The conversation switches gears, and directs its focus on Denise and Aaron when Kyle asks Aaron what, exactly, is his quackery all about? Denise warns him to “be careful,” but Aaron, God bless him, lets fly: Everything we know about disease is wrong; we can split atoms with sound; something about living near a nuclear facility when he was 12; oscillating frequencies; electrocmagnetic frequencies; to heal you must break down “stuff”; fusion energy; he healed his ruptured Achilles tendon this one time without surgery; cancer is in everyone right now all the time; cancer is actually protecting you from your own immune system which otherwise would kill you in 12 hours.
Everyone at the table:
Oh, and also, what he knows is so dangerous to the status quo that he is being followed by someone — Big Pharma, probably. And sure as shit, we have footage of Denise and Aaron driving somewhere and commenting on suspicious cars in the neighborhood.
MORE OF THIS, PLEASE.
They then move on to guessing the sex of Teddi’s boring baby — it’s a girl — and with that out of the way, Denise excuses herself: she’s not feeling well and she’s got a bunch of Big Pharma agents to dodge on her way home, so, you know, long night.

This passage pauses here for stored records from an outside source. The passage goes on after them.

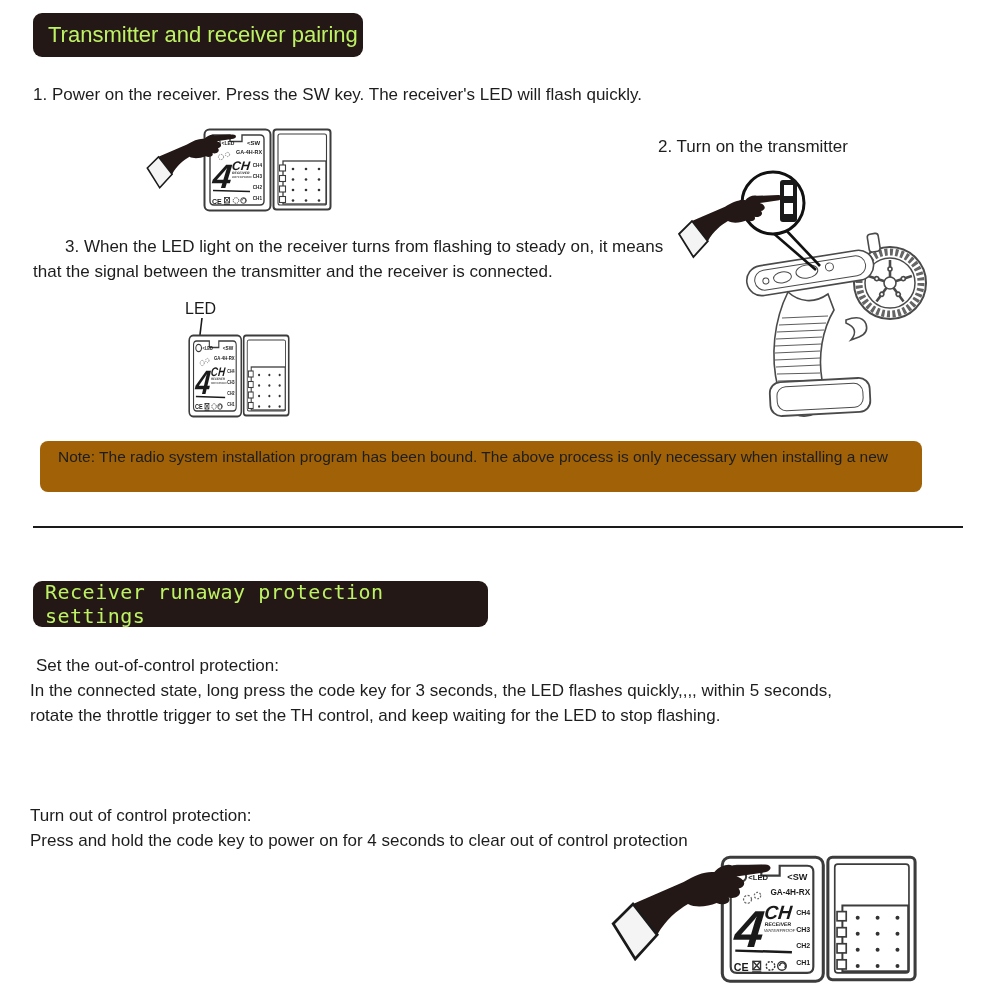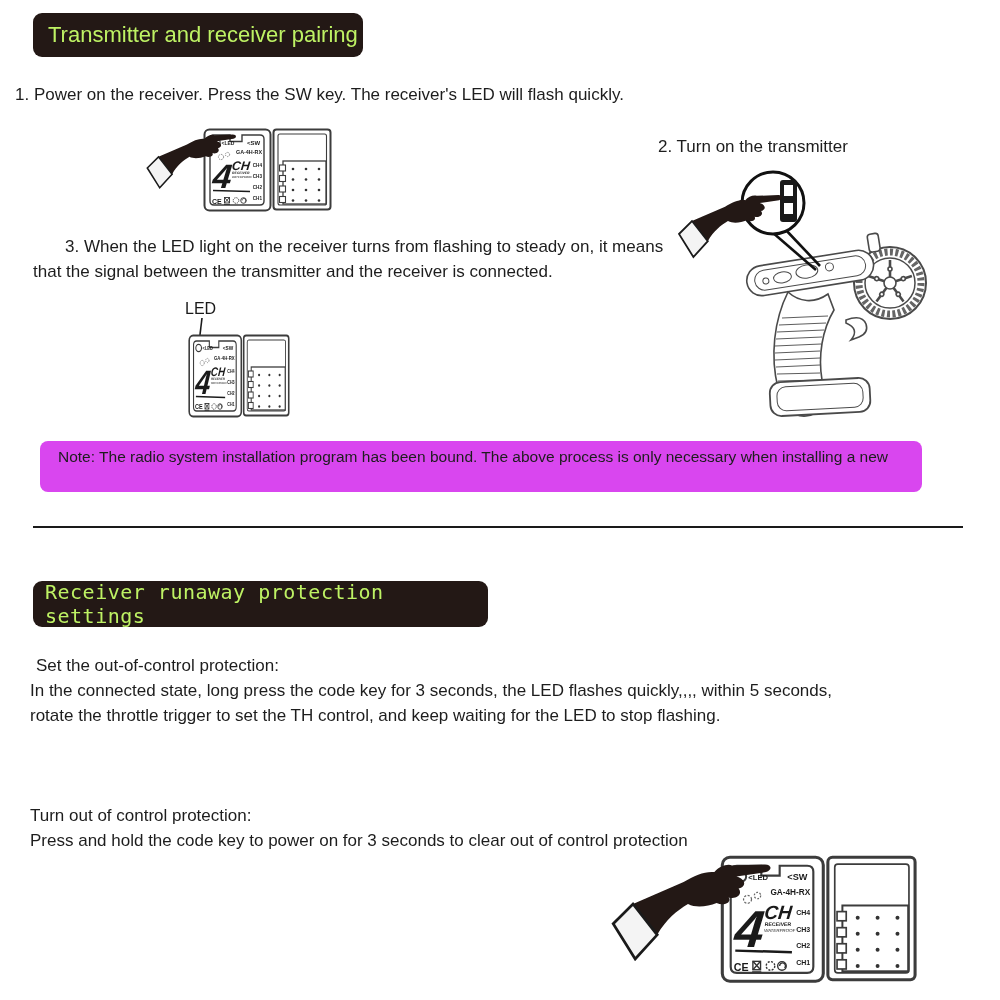"1. Power on the receiver." div.abs { left: 15px -> 33px }
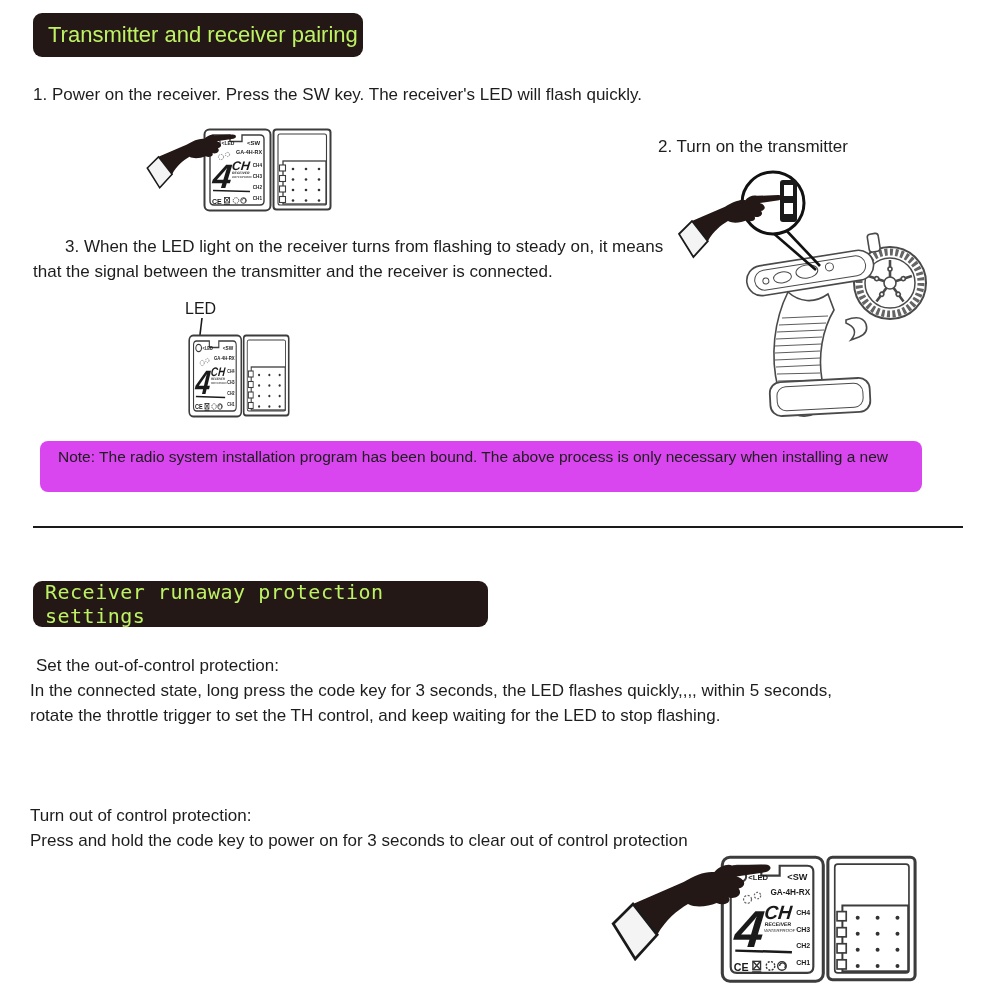"Note: The radio system installation" .note-box { background: #d946ef -> #a16207 }
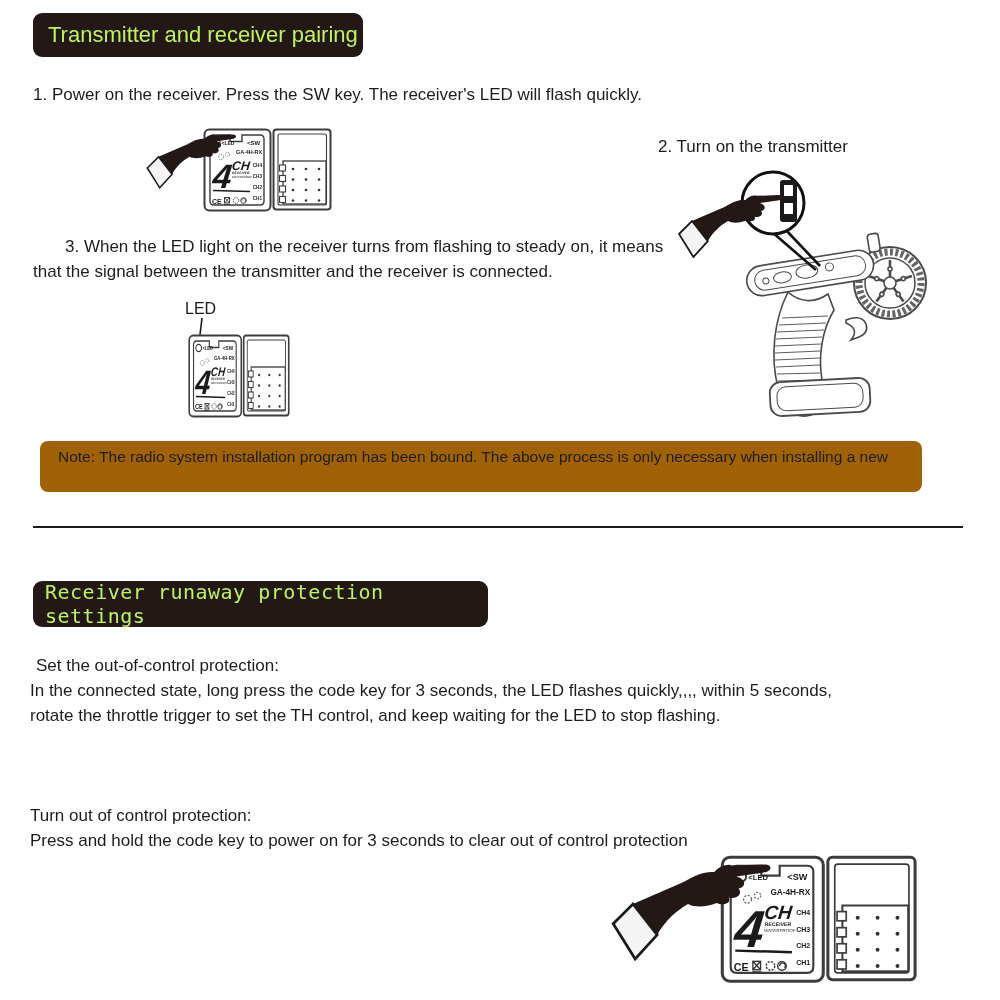"Press and hold the code" div.abs { text: 3 -> 4 }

The other women, save for boring pregnant Teddi, do Fireball shots, which is always just a good idea. After Teddi leaves, Sutton talks to Kyle and Dorit, and announces that she will not be attending Teddi’s retreat: Teddi made it perfectly clear she doesn’t want her to be there, and while she knows they need to work through it, she’d prefer to work through it when they’re not boxing.
A couple of days later, Kyle goes to Sutton’s house for brunch where she asks if Sutton feels like she was being bullied at her house. Sutton replies that actually, she’s just really confused: she was saying only positive and nice things about Teddi and she has nothing to apologize for.
Sutton then declares that Teddi was VERY RUDE when she told her to not come to her retreat, but Kyle’s all, “you heard wrong.” Kyle offers that Sutton could come with her just for the day — she will be going down for one day and then returning home that night since she will be going back to North Carolina soon. Sutton sighs that she just doesn’t understand why Teddi dislikes her so much and Kyle’s all, “Bitch please.” Sutton agrees that she’ll go and wonders if she should give Teddi the heads-up that she’s coming.
Elsewhere, Teddi vents to Erika about Sutton’s attack, and how going after her for being pregnant really struck a nerve. Teddi then tells Erika that she only wants people at the retreat who want to be there, and Erika’s like, “Well, you should tell her not to come then,” and Teddi’s like, “I already did,” before flatly saying that she doesn’t want Sutton to be at the retreat, just to make it perfectly. fucking. clear.
Hope Sutton knows how to throw a right hook.
The Real Housewives of Beverly Hills airs on Bravo.